For me, this credible, fallible, very human context made the murders into violations that seemed much more unforgivable than the deaths in the Poirot books where it often seems that bad people kill other bad people in clever ways for trivial reasons. In this book, the people do not deserve to die and the killings destroy the murderer’s peace of mind as well as spreading grief throughout the village.

I’ve always preferred Miss Marple to Poirot, She’s scarier than he is but more human. She sees the world clearly and expects very little of it but never descends into bitterness. She hopes that people will do the right thing but has is never surprised when they do the wrong thing or the easy thing instead.
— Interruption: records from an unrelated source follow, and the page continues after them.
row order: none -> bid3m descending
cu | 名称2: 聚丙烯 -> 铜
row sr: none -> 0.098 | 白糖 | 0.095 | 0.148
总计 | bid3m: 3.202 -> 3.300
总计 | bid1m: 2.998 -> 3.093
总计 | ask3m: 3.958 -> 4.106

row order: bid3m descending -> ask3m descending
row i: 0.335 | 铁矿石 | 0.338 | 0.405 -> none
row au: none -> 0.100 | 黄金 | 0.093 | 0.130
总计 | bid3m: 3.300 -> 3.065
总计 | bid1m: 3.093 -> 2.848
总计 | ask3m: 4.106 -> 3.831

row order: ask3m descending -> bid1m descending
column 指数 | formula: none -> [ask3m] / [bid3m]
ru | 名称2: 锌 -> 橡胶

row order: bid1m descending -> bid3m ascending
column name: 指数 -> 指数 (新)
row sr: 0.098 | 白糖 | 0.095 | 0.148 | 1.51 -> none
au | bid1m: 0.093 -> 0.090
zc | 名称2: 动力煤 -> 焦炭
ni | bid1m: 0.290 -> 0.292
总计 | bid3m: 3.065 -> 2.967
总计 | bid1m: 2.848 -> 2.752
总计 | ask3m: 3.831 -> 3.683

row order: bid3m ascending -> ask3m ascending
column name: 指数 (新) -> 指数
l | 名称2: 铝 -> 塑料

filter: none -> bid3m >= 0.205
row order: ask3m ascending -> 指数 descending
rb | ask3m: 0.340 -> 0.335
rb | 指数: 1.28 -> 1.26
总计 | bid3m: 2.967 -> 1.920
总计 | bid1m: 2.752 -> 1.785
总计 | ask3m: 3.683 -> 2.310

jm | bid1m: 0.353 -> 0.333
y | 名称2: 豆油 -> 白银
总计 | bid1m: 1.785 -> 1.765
For me, the biggest difference between Marple and Poirot is that, to Marple, murder is not a game. It’s not a puzzle to be solved with the little grey cells. It’s a tragedy in progress, an eruption of evil that must be contained and stopped. The whole novel is coloured by this way of seeing the world and is the richer for it.

The plot was clever, if a little improbable. The explanations all worked although I paid them little attention in the end. I’ll remember the deaths and the grief long after I’ve forgotten the mechanics of the plot.